(Supplied material begins)

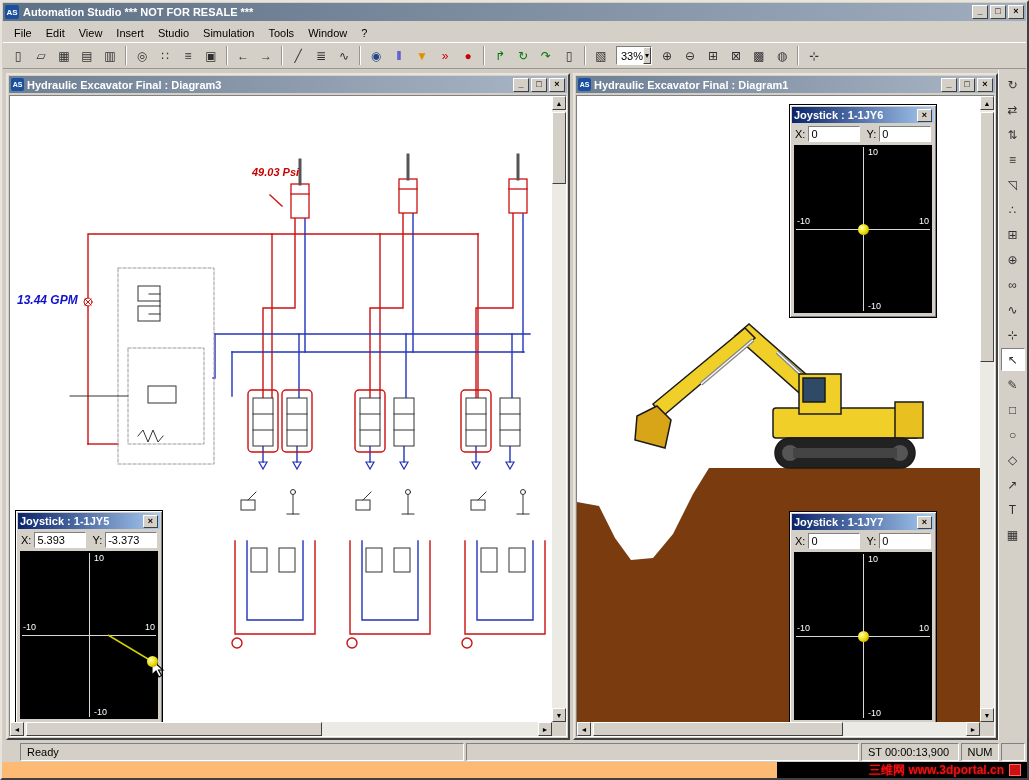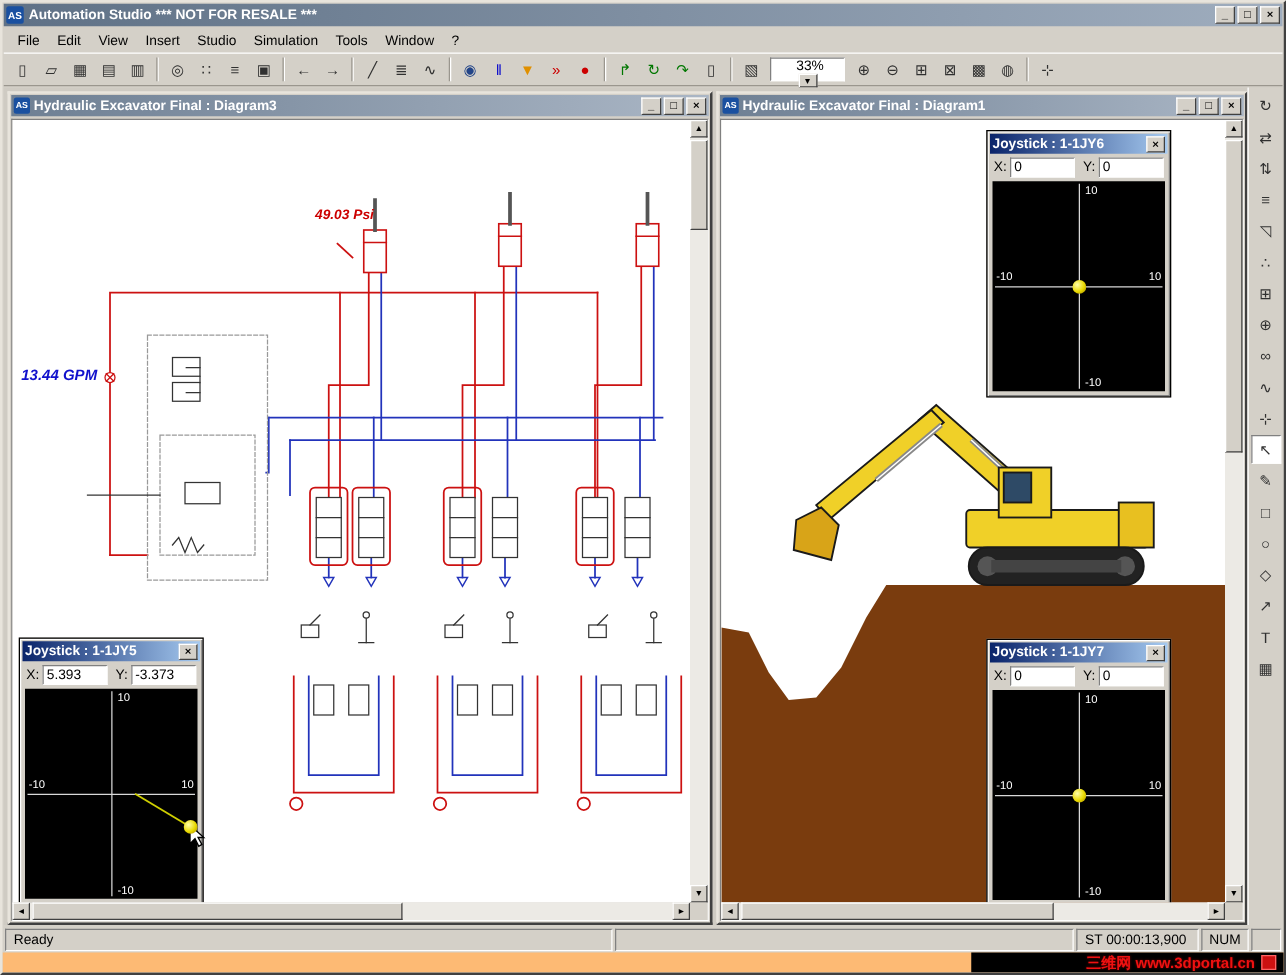"33%" .zoom-combo { flex-direction: column -> none; width: 60px -> 36px }
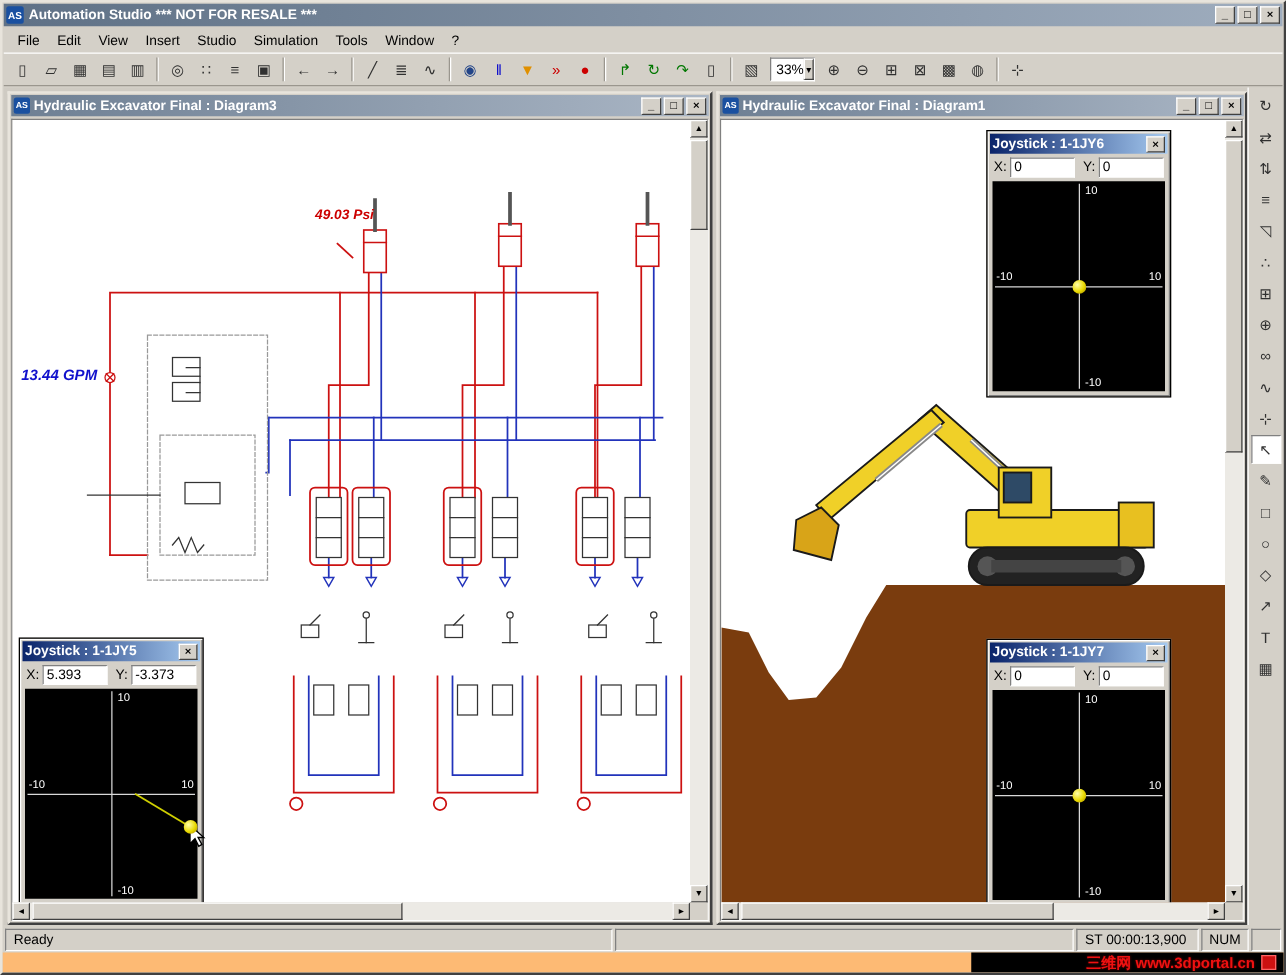"Ready" .sb-ready { margin-left: none -> 16px; width: 486px -> 444px }
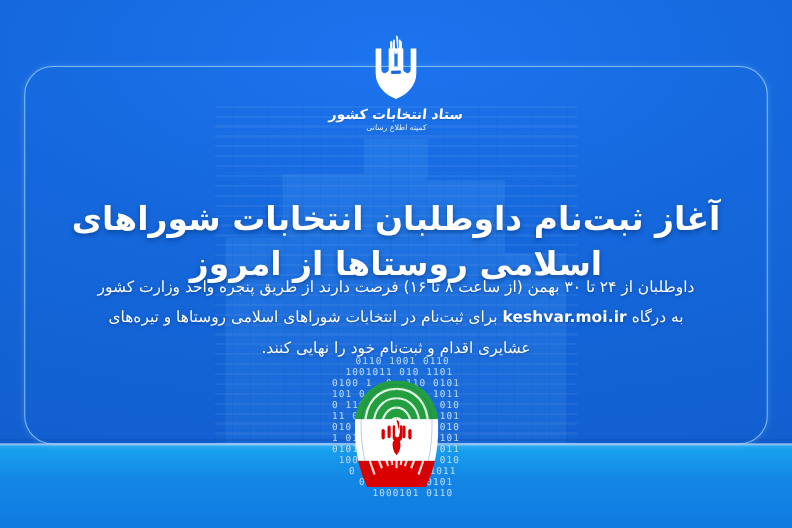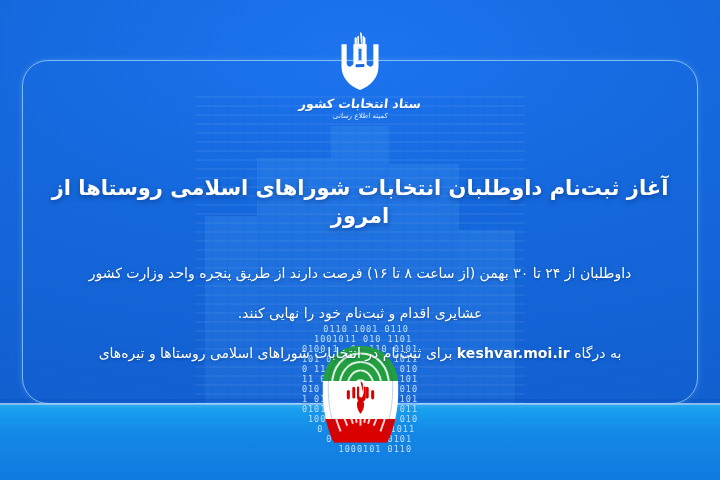"آغاز ثبت‌نام داوطلبان انتخابات شوراهای" .headline { font-size: 21px -> 30px }
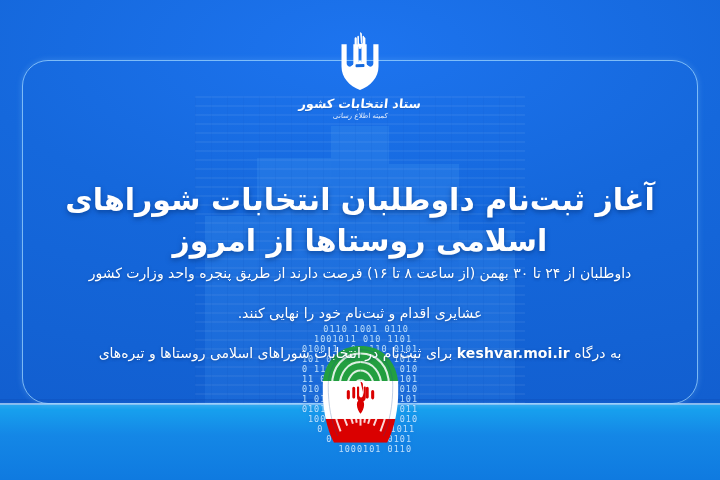"داوطلبان از ۲۴ تا ۳۰" .body-text p { margin: 16px -> 4px }
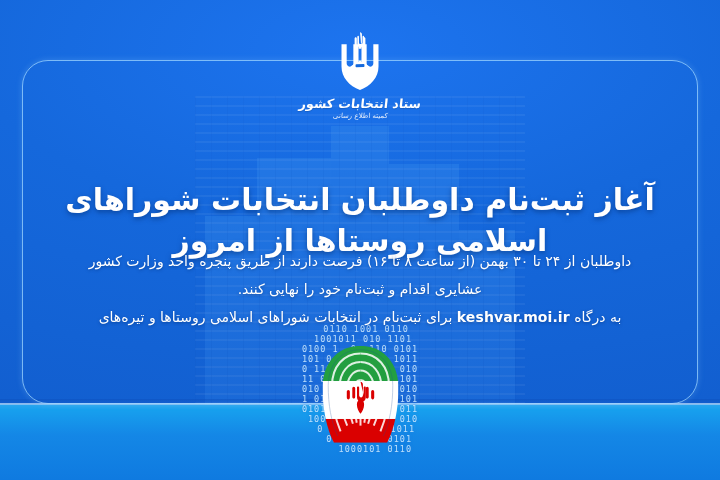"عشایری اقدام و ثبت‌نام خود" p { order: before "به درگاه keshvar.moi.ir برای ثبت‌نام" -> after "به درگاه keshvar.moi.ir برای ثبت‌نام" }
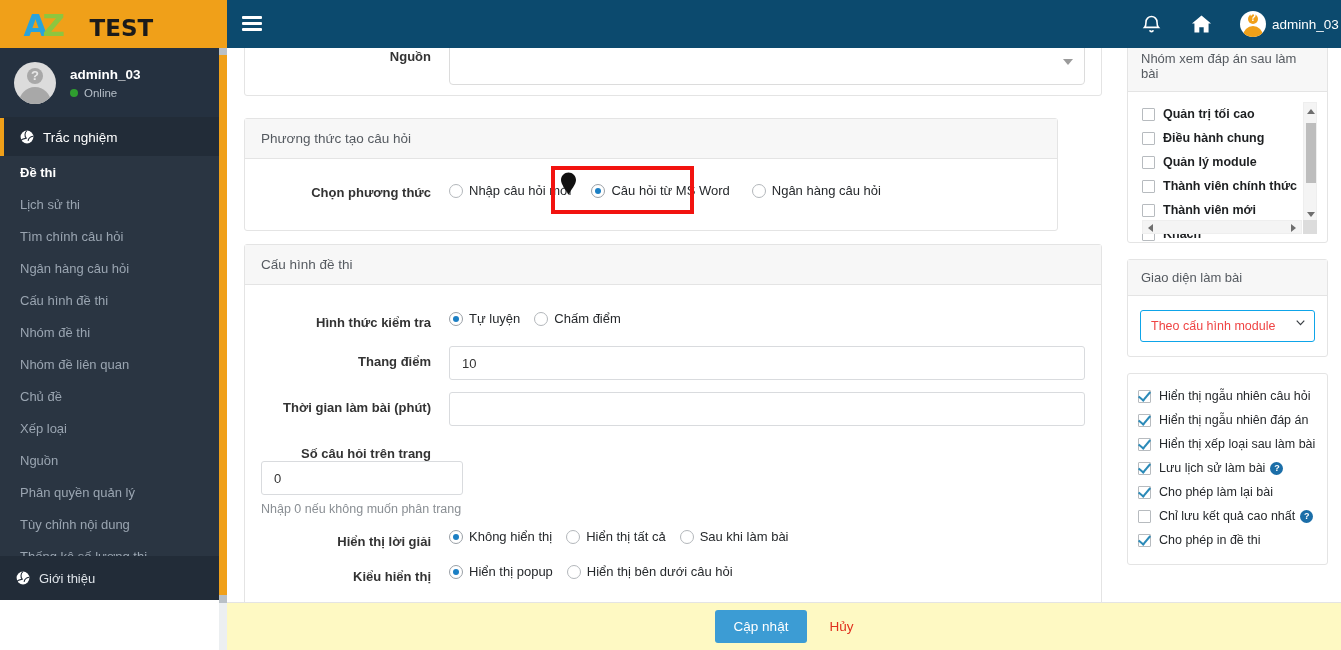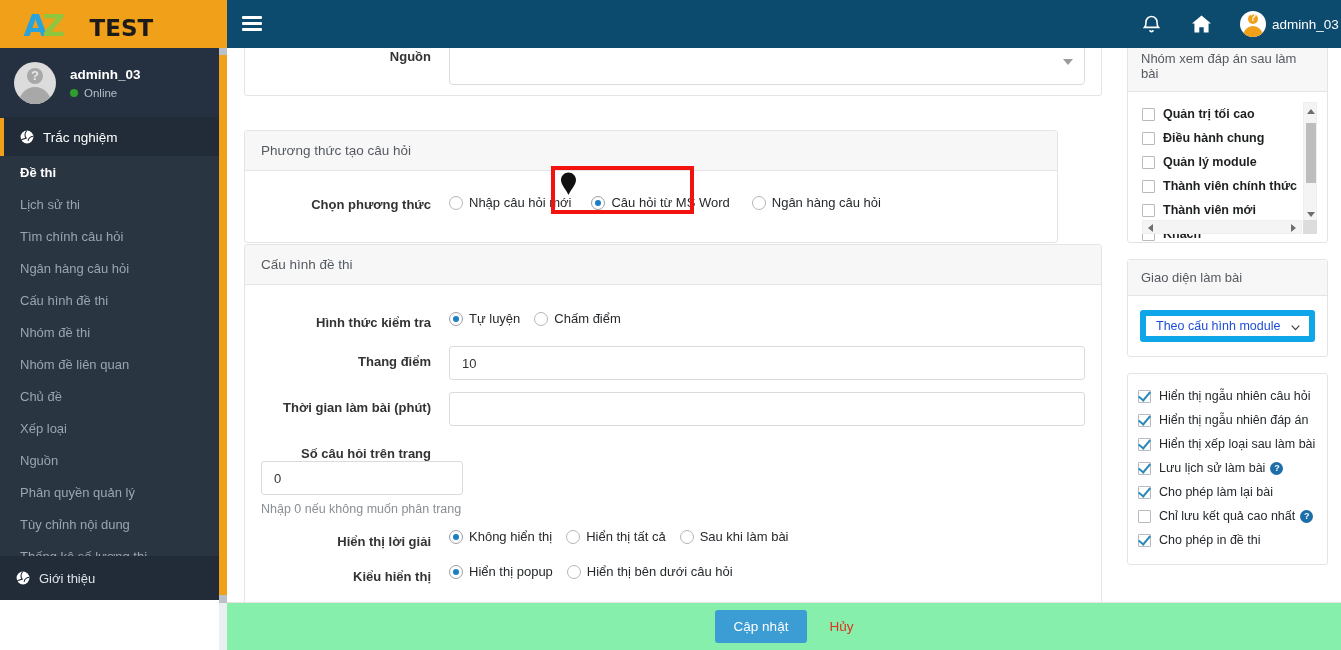"Phương thức tạo câu hỏi" #panel-method { top: 82px -> 70px }
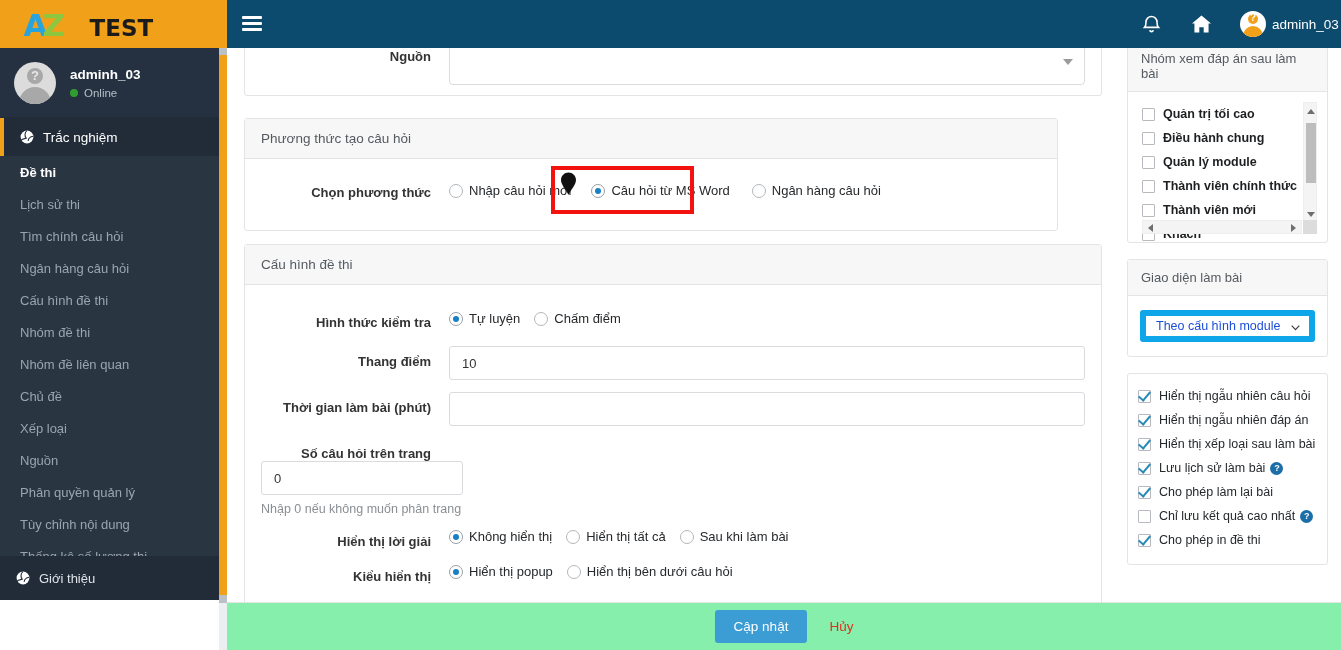"Theo cấu hình module" .sel-display { border: 6px solid #0ea5e9 -> 1px solid #0ea5e9; color: #1d4ed8 -> #ef4444 }
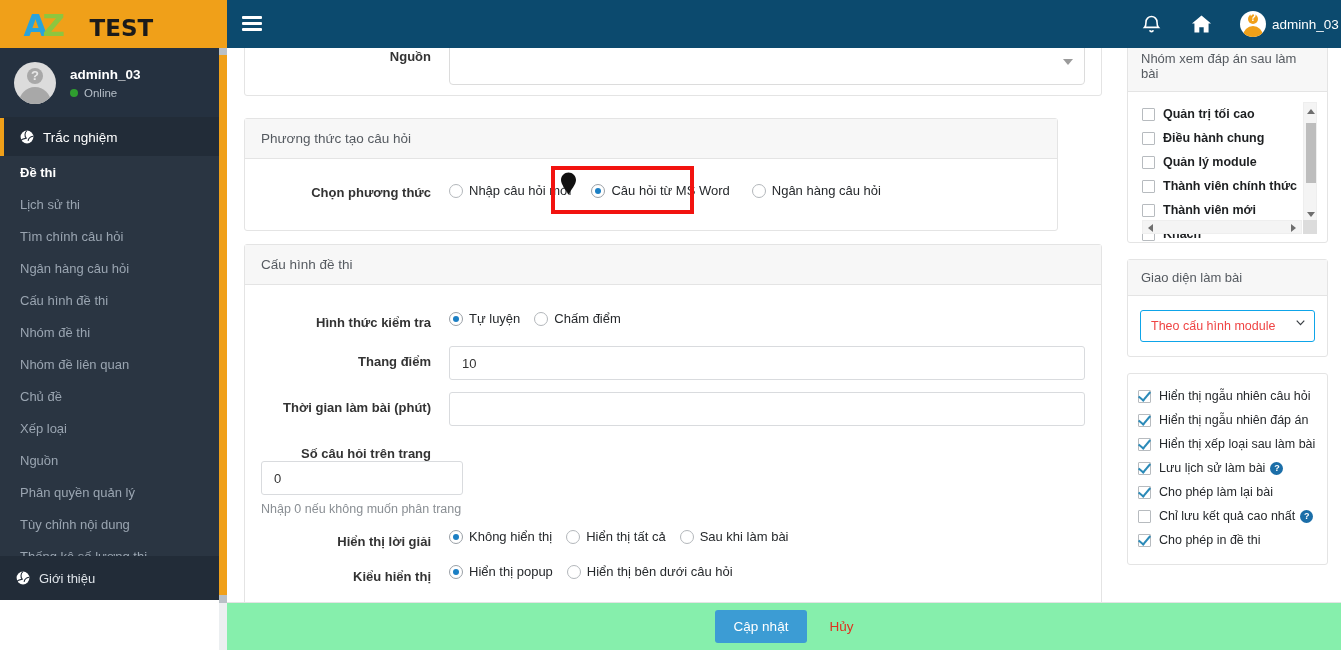"Cập nhật" #footer { background: #86efac -> #fef9c3 }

(Supplied material ends)

Task prompt
A faithful reproduction of every entry, with no pictures, is the expected answer.

Answer to the exercise
"33%" .zoom-combo { flex-direction: column -> none; width: 60px -> 36px }
"Ready" .sb-ready { margin-left: none -> 16px; width: 486px -> 444px }
"آغاز ثبت‌نام داوطلبان انتخابات شوراهای" .headline { font-size: 21px -> 30px }
"داوطلبان از ۲۴ تا ۳۰" .body-text p { margin: 16px -> 4px }
"عشایری اقدام و ثبت‌نام خود" p { order: before "به درگاه keshvar.moi.ir برای ثبت‌نام" -> after "به درگاه keshvar.moi.ir برای ثبت‌نام" }
"Phương thức tạo câu hỏi" #panel-method { top: 82px -> 70px }
"Theo cấu hình module" .sel-display { border: 6px solid #0ea5e9 -> 1px solid #0ea5e9; color: #1d4ed8 -> #ef4444 }
"Cập nhật" #footer { background: #86efac -> #fef9c3 }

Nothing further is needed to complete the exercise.